Resolve to Take the Time to Change your Life
Wednesday, January 2nd, 2008By: Skip Johnson
Douglasville Gold’s Gym Managing Partner
Do You Need A Change?
There comes a time for each of us, whether it is through a sickness, a divorce, a death of someone close to us, a financial hardship, or some other crisis, that we will each say, “It’s time. It’s time for a change. It’s time to find out who I really am, who I really can be, and it’s time to take my life to a level that I have never known before. It’s time for a new me.”
I See Health And Fitness Changes In Douglasville Everyday
As an owner in a health and fitness facility, I am privileged to get to witness these great changes in peoples’ lives on a regular basis (I have often said that aside from the ministry–and I was a young adult Sunday School teacher for twelve years–the health and fitness business makes more of a difference in peoples’ lives than any business I can think of).
The Emotional Benefits Of Fitness Are Surprising
When people walk in the door and tell us that they are ready to see what they can do with themselves physically, they are seldom prepared for what will happen emotionally when they commit themselves to an exercise program. In fact, recent clinical research has shown that exercise is often as effective as therapy for improving the lives of patients who are suffering from depression.
Your Magic Bullet
Additionally, exercise has been found to have dramatic effects on the lives of persons who live with illnesses from anxiety to diabetes and from high blood pressure to insomnia. It is the closest thing there is to a “magic bullet” for dealing with the physical and emotional difficulties of life. It simply “works”, but it takes you or me making a decision to make a change. It takes us saying, “I’m ready—it’s time.”
What’s Holding You Back?
But, we say, we don’t have time. Or we say that we don’t have the energy. Or we say that we have too many other pressing needs or we have too many other people counting on us and too many other commitments in our lives, and those are true. And, they always will be true. They always will be until we rise above our busy schedules and our commitments and our fears and our disbelief in ourselves and say, “It’s time.” Because time and convenience won’t come to us, so we must meet them halfway. They won’t come to us when “things settle down” or “the kids get in college” or “when we get a better job with better hours” or even when “we retire”.
What If You Could?
So if we want to begin an exercise program, then we set our daring goal and we begin looking at how responsibilities and events in our lives can be positioned to allow our goals to come to fruition. We start looking at the possibilities of what could happen for ourselves and the people in our lives through the achievement of these goals–and we start looking at how we can make choices to facilitate our starting and progressing into this new, exciting, rewarding chapter of our lives. We simply begin because the momentum of our decision that “it’s time” pushes us forward in a bold, unstoppable way. It’s time.
As we begin a new year, we make resolutions. But why not make a resolution today? Now. We’ll fail at some, and we’ll succeed at some. But one thing is for sure: the ability to make a resolution to change our lives through activity is within our grasp. All we have to do is take one small action to start good things happening. The many results of are “ripe for the picking”.

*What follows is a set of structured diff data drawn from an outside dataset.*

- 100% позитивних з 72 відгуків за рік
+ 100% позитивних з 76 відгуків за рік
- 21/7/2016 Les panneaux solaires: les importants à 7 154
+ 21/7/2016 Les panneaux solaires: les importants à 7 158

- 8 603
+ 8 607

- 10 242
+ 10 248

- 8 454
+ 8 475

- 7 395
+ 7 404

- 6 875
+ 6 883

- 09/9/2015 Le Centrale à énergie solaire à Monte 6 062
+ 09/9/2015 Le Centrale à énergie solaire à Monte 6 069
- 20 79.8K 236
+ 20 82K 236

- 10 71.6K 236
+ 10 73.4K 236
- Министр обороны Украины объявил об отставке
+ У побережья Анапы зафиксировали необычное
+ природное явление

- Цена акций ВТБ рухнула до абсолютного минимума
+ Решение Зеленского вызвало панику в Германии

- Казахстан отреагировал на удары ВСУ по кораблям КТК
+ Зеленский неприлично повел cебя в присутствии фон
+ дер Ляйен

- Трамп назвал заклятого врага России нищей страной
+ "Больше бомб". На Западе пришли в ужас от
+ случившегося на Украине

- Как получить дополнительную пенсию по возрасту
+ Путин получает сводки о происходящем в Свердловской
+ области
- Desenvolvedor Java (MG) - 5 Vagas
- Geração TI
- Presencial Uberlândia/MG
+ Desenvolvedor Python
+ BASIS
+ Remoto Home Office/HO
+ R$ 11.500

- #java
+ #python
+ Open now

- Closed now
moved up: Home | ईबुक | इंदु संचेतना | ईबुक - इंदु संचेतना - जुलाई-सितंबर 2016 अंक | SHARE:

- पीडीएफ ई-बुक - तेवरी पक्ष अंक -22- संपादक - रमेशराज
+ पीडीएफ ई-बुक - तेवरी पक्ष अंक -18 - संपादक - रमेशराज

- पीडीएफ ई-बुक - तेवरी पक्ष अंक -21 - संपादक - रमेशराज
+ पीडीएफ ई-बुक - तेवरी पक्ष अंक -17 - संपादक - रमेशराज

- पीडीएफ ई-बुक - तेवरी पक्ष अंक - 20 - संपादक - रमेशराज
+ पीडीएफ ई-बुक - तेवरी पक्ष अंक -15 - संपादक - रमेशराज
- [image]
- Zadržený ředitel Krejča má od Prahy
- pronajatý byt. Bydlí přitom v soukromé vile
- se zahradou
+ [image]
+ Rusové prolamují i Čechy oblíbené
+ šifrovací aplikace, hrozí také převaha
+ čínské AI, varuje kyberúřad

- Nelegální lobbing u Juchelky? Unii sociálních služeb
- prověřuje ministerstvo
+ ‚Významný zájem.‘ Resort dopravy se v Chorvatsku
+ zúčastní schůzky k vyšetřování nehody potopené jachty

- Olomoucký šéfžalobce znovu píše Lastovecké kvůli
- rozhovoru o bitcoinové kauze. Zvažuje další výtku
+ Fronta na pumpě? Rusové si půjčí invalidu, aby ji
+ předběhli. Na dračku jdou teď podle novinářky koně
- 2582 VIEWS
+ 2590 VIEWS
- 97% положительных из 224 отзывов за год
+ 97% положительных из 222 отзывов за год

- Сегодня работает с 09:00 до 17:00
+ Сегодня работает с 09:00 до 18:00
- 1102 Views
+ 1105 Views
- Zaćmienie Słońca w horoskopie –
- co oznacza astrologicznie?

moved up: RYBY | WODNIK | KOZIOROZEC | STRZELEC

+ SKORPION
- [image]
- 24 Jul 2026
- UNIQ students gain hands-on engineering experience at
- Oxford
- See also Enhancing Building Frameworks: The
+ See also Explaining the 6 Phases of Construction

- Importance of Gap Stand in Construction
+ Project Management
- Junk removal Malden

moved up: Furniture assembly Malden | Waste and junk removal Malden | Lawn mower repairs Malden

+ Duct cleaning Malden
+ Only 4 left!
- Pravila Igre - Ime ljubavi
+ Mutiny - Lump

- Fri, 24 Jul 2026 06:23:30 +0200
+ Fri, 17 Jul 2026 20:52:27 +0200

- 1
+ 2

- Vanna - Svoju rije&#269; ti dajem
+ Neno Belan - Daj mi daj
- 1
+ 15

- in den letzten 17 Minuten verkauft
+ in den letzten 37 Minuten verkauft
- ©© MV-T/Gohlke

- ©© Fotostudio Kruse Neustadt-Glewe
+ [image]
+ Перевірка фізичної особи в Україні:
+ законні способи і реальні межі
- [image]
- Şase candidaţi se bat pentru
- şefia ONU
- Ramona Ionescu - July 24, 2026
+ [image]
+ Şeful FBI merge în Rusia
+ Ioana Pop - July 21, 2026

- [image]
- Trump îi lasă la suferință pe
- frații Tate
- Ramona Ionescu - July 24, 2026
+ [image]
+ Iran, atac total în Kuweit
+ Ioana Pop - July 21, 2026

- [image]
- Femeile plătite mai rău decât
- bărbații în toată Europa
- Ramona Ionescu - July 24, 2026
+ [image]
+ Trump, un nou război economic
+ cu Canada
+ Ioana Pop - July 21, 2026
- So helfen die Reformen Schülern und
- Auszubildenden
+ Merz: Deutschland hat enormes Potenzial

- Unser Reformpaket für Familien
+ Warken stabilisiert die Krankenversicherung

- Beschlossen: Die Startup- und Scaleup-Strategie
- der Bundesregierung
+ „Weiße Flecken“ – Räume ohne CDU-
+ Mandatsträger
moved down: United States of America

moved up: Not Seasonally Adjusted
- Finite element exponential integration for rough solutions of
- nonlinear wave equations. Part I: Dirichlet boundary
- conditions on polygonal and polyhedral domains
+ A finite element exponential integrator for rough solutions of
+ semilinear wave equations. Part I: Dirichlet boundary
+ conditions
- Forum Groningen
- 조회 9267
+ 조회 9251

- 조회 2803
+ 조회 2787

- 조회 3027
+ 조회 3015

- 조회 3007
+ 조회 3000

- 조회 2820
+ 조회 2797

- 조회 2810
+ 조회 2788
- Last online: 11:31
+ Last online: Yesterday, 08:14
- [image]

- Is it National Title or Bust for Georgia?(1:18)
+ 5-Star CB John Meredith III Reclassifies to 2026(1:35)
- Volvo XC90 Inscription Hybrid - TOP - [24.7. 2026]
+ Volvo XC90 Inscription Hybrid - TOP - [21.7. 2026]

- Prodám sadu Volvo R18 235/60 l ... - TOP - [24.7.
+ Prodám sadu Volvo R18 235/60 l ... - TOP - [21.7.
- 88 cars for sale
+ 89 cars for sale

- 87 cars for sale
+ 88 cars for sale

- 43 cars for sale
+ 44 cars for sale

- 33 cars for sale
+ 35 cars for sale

It All Starts With Your Decision
If you have never been involved in a consistent exercise program, or if it has been years since you have been active, the clock is ticking. The decision to start an exercise program will be one of the most powerful decisions you will make in your life. No Kidding. I see it every day. A decision to get fit and make regular exercise a habit is a force of nature.
It will positively affect every aspect of your life, your family’s lives and the lives of those that are important to you. Take a deep breath, step forward and begin. It’s time.

Research overwhelmingly shows that regular exercise lowers the risk for many diseases, enhances the functioning of virtually every physiological system in the human body and improves psychological well-being.